Le 29 janvier 2019, on sortait du train à Berlin Ostbahnhof avec l'intention de poser nos valises après notre voyage en Asie du Sud-Est. Mission accomplie : on restera à Berlin quatre ans, habitant dans cinq appartements différents, tous compris dans un rayon de 4 km.

Ça fait maintenant bientôt un an qu'on a quitté Berlin pour l'Ardèche. On y revient en tant que touristes, mais avec le bagage de ceux qui y ont vécu. En ce jour de novembre 2023, le ciel est gris, presque blanc. Les habitants sont au travail, les touristes à la Potsdamer Platz, et seules quelques personnes habillées de noir marchent dans les rues mornes du quartier de la gare de l'est. On se joint à elles pour une balade à travers le temps, pour retracer les pas qui nous auront menés d'un appartement à l'autre.

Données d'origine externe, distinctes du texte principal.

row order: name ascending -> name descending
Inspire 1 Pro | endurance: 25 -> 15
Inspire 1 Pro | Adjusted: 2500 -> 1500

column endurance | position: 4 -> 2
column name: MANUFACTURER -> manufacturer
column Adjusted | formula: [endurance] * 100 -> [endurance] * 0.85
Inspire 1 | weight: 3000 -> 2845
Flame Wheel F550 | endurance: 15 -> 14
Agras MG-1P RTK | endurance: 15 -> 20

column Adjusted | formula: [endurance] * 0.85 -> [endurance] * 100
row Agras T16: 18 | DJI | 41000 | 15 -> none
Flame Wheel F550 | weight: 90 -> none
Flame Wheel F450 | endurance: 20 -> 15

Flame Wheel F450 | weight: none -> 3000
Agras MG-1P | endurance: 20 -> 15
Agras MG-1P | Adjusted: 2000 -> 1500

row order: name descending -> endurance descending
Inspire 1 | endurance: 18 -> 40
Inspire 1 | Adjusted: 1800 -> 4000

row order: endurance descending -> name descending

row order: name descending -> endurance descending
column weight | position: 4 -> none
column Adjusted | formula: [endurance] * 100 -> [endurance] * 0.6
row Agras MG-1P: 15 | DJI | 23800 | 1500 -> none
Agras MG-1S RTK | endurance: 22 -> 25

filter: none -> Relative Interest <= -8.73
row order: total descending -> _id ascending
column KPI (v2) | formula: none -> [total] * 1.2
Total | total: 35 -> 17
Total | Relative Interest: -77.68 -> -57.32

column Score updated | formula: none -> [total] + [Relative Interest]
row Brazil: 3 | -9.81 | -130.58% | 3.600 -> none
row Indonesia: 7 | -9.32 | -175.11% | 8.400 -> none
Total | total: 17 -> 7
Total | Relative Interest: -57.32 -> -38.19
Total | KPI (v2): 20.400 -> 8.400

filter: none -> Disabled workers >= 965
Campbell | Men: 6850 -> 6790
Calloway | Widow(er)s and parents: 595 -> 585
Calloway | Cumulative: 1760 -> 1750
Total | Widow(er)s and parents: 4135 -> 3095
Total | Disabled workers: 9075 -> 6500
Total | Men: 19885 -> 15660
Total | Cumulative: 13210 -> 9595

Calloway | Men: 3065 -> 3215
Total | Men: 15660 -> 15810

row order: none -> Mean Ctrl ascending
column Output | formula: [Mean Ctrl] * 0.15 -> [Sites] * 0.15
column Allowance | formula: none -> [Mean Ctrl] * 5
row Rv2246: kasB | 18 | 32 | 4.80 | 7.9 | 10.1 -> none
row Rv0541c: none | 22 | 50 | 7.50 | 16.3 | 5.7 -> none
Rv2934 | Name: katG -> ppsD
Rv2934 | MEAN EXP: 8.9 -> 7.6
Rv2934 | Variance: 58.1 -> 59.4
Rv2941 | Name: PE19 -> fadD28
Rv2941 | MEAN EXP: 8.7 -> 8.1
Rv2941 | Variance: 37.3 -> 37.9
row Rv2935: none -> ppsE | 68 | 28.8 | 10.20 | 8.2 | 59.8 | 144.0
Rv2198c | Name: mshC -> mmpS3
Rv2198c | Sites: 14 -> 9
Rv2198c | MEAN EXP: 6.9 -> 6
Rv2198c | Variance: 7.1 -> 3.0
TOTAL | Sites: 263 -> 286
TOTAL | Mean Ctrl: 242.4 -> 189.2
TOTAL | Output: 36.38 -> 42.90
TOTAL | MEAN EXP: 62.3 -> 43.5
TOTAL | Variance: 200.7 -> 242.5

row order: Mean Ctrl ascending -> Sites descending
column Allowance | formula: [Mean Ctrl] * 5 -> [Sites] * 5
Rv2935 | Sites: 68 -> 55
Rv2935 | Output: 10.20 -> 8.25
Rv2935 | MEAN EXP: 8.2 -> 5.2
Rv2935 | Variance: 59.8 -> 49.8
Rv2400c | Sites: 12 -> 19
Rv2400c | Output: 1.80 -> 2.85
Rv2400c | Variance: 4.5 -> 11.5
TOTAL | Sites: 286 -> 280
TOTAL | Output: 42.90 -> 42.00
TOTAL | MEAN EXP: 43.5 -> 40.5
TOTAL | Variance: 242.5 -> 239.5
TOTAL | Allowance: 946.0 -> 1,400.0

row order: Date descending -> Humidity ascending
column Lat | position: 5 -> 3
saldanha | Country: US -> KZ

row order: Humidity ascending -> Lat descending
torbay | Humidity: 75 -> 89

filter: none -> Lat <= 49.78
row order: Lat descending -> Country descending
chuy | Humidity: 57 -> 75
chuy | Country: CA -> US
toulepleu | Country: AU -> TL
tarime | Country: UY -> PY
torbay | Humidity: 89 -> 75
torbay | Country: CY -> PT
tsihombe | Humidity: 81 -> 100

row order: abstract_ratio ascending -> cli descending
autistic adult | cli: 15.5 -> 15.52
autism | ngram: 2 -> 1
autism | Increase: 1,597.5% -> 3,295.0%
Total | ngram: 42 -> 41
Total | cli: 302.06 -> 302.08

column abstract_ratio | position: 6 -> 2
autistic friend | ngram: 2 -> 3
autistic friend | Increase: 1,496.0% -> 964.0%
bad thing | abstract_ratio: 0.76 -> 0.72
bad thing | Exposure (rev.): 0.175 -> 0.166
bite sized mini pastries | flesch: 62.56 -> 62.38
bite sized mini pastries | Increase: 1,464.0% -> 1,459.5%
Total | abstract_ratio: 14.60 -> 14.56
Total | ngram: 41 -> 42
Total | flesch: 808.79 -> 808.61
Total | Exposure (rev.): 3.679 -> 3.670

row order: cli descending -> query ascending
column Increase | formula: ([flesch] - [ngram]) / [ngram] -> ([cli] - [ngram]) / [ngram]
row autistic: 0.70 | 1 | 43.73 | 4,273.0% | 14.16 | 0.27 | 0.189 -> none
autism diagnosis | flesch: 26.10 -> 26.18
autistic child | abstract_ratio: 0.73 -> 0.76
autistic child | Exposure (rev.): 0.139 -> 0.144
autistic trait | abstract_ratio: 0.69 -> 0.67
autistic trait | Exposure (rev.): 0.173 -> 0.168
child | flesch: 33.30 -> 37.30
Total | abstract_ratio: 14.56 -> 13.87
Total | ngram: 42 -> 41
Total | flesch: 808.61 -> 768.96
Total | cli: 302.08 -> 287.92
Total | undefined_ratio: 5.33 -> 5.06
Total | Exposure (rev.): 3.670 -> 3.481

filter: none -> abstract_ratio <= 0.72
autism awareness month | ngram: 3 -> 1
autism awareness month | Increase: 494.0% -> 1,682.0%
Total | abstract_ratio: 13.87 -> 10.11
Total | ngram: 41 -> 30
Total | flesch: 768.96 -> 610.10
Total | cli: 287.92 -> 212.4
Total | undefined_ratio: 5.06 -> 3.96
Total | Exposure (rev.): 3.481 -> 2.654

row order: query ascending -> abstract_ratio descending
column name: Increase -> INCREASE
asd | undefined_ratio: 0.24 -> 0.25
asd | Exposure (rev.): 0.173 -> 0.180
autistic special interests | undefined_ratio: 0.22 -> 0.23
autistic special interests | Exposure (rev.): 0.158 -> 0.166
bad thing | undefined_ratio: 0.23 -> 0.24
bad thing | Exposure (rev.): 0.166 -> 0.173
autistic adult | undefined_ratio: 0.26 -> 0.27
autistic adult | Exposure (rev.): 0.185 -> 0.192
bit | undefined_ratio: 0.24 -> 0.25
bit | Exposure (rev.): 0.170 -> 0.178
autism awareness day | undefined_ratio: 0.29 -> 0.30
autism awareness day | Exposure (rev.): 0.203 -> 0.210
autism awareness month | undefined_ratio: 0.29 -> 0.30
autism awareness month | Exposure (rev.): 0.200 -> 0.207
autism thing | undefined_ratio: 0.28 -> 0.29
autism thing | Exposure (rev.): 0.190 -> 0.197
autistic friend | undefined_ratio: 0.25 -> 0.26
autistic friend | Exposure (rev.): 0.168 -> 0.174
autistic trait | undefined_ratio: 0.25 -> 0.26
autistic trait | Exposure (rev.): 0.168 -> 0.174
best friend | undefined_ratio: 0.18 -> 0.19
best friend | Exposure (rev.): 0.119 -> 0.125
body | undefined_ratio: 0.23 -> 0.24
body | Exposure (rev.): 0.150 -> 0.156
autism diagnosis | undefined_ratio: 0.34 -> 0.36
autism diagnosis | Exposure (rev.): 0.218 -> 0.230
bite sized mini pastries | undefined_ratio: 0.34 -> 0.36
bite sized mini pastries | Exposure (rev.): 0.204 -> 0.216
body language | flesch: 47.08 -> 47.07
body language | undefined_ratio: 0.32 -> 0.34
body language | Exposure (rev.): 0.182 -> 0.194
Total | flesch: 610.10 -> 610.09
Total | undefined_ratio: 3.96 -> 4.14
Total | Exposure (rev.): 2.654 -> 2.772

Andreasstraße 20, janvier – avril 2019

On arrive à Andreasstraße dans la nuit et le brouillard. On transporte deux énormes sacs-à-dos, à peine défaits de notre périple en Asie. Il n'a pas fallu les porter très longtemps : le bâtiment numéro 20 se trouve tout près de la gare. On y a trouvé une coloc où atterrir et chercher notre propre appartement. C'est un immeuble de 18 étages gris et rose que les habitants appellent la "Tour d'argent".

Le bâtiment Andreastraße 20, vu d'en bas. On a l'impression qu'il nous écrase.

Robin — Depuis notre fenêtre du 14ᵉ étage, on ne voit que le brouillard. Surprise le lendemain au réveil : on a une vue directe sur la Fernsehturm. On apprend ce qu'est une Zweck-WG : une "coloc utilitaire" où les colocataires se partagent le loyer et l'espace sans socialiser au-delà du strict nécessaire. On ne croise presque jamais nos colocs qui ont un rythme très différent du nôtre.

Clara — Nos colocs nous disent qu'ils sont à Berlin depuis 5 ans. 5 ans, ça nous paraît fou, une éternité. Qui aurait pensé qu'on serait finalement resté·es 4 ans à Berlin. Ces premiers mois on a ni vélo, ni abonnement de transport public. On marche beaucoup, au moins une heure tous les jours, surtout pour aller à l'un des cafés du coin.

La porte d'entrée d'Andreastraße 20. Clara regarde les dizaines de boutons d'interphones du bâtiment.

Après quelques mois à Andreasstraße, on se voit mal rester dans les alentours de la gare de l'est. Le quartier se résume à la présence de la gare et d'immeubles résidentiels mornes, une zone morte entre les quartiers de Prenzlauer Berg au nord, Friedrichshain à l'est, Kreuzberg au sud et Mitte à l'ouest. Les cafés se trouvent à Kreuzberg. C'est là qu'on ira.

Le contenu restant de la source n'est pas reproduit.